- The Washington Times - Tuesday, August 8, 2000

BEIJING It should have been the greatest moment in the colorful career of one of China's best-loved actors: With only his second effort behind the camera, Jiang Wen had won the Grand Prix at the Cannes Film Festival.

His French wife embraced him as the crowd cheered the triumph of "Devils on the Doorstep," Mr. Jiang's epic tale of Japanese wartime atrocities in China. There was just one problem.

Back home, Beijing's censors had not approved the decision to show the film at Cannes. They promptly imposed a media black-out on news of Mr. Jiang's May 21 success, followed by an embargo on the film's domestic release.

The fallout from Cannes has extended into a clampdown on the entire film industry.

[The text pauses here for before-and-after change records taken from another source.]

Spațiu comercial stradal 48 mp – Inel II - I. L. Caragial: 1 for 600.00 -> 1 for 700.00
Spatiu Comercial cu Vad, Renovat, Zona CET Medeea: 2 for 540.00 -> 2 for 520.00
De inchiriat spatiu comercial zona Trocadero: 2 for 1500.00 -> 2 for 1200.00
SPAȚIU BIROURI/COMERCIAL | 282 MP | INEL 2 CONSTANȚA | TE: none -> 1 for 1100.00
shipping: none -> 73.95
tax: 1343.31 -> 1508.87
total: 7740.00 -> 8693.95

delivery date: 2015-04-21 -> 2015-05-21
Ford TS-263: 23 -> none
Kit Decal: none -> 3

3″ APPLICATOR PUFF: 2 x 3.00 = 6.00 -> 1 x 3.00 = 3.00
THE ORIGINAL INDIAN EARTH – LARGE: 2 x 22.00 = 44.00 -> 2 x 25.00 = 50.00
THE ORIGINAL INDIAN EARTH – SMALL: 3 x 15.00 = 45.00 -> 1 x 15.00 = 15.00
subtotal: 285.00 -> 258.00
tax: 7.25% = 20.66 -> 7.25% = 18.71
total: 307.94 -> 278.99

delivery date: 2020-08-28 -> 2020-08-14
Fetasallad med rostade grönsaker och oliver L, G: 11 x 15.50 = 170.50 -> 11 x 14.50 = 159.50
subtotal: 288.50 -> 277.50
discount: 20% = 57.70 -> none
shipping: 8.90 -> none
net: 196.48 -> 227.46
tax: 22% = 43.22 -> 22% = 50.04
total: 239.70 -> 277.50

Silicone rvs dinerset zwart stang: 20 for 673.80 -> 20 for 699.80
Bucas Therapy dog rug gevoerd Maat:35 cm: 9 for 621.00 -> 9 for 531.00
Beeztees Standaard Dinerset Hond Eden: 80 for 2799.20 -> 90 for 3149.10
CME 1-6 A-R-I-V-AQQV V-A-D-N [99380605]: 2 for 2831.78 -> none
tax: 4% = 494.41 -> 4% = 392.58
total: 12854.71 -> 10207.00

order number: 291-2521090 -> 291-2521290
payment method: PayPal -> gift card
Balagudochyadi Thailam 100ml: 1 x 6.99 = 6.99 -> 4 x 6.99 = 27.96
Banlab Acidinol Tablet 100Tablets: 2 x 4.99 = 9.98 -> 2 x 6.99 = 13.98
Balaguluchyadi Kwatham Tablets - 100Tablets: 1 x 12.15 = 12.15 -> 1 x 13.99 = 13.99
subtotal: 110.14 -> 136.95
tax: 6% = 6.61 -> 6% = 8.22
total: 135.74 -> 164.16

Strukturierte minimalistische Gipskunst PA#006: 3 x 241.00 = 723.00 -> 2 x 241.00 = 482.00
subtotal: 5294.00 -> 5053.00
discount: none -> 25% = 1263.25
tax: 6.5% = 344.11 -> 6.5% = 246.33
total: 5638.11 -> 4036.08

Mr. Jiang, 37, personally faces the threat of a seven-year ban on directing or appearing in any feature film.

The director's dilemma highlights both the limits of artistic freedom in China and the rawness of war wounds still troubling relations between China and Japan.

While China says "Devils" is "not sufficiently patriotic," nationalist Japanese groups complain it exaggerates Japan's brutal occupation of the mainland and have pressured distributors not to show the film in Japan.

"It's just like the character I play in the film," Mr. Jiang said in an interview in Beijing. "The Chinese hate him, and the Japanese, too."

Yet the director himself, famous for his crew cut and Beijing slang, claims to be in the dark about the censors' "real concerns."

China's hard-line Film Bureau has rebuffed all requests for a meeting, and film insiders suspect the bureau is piqued more by Mr. Jiang's unauthorized success abroad than by the actual film. Official anger is rumored to extend up through the Communist Party leadership.

While other film directors have been rebuked for winning foreign film festivals, the government's actions appear more than ever out of step with the times.

China's urbanites can read racy novels, surf the Internet and buy pirate videos of Hollywood and Hong Kong films. But as soon as they enter a movie theater, they take a step back in time.

"Literature is much more liberal than film," said Shen Yue, director of the well-regarded "Fragrance of the Sun." "It takes effort for officials to read and understand books. For films, the censors can just sit there, making cuts as they like."

Ever since Chairman Mao Tse-tung demanded that art should "serve the people," Chinese cinema has been harnessed to the cause of socialist construction.

Despite a gradual thaw since the 1980s, many taboos remain. Besides "Devils," four other newly completed films have been buried by bureaucratic opposition. Given the tighter restrictions, Mr. Shen is not shooting anything this year. His first film, "Dancing Girl," was rejected by the censors.

"The Chinese authorities still regard film as a propaganda tool, not a commodity," said Mr. Shen. "For them, cinema is a symbol of the liberal intellectuals who must be controlled. If the Film Bureau is tolerant with Jiang Wen, everyone else will push for more freedoms."

Lined up against the filmmakers is the powerful figure of Ding Guangen, party propaganda chief and doyen of the vitriolic classes.

Mr. Ding assailed Jiang Wen at an internal seminar in June, and then fired a broadside at the movie "The Terminator," criticizing Chinese central television for broadcasting an Arnold Schwarzenegger film festival when the Hollywood film star visited China to support the Special Olympics for mentally disabled children.

Perhaps more disturbing are Mr. Ding's henchmen, such as former Secretary Wang Gengnian, now head of the Film Bureau. This leftist clique is young by Chinese government standards, familiar with the West, charming when meeting "foreign friends" and ruthless in suppressing the unorthodox.

Yet their hold is starting to slip. While the media in Beijing obeyed the news blackout on Mr. Jiang's victory, press in Shanghai and Guangzhou ignored the ban. When a Chinese Web site posted the Film Bureau's official verdict of April 21, wired film fans could log on and read language that smacks of attitudes they thought were behind them.

"The behavior [of the Chinese civilians] depicts the Chinese as not hating the Japanese troops as they should," the Film Bureau reported. "The Japanese military anthem is played many times throughout the film. This signifies the strength of the Japanese military and severely hurts the feelings of the Chinese people."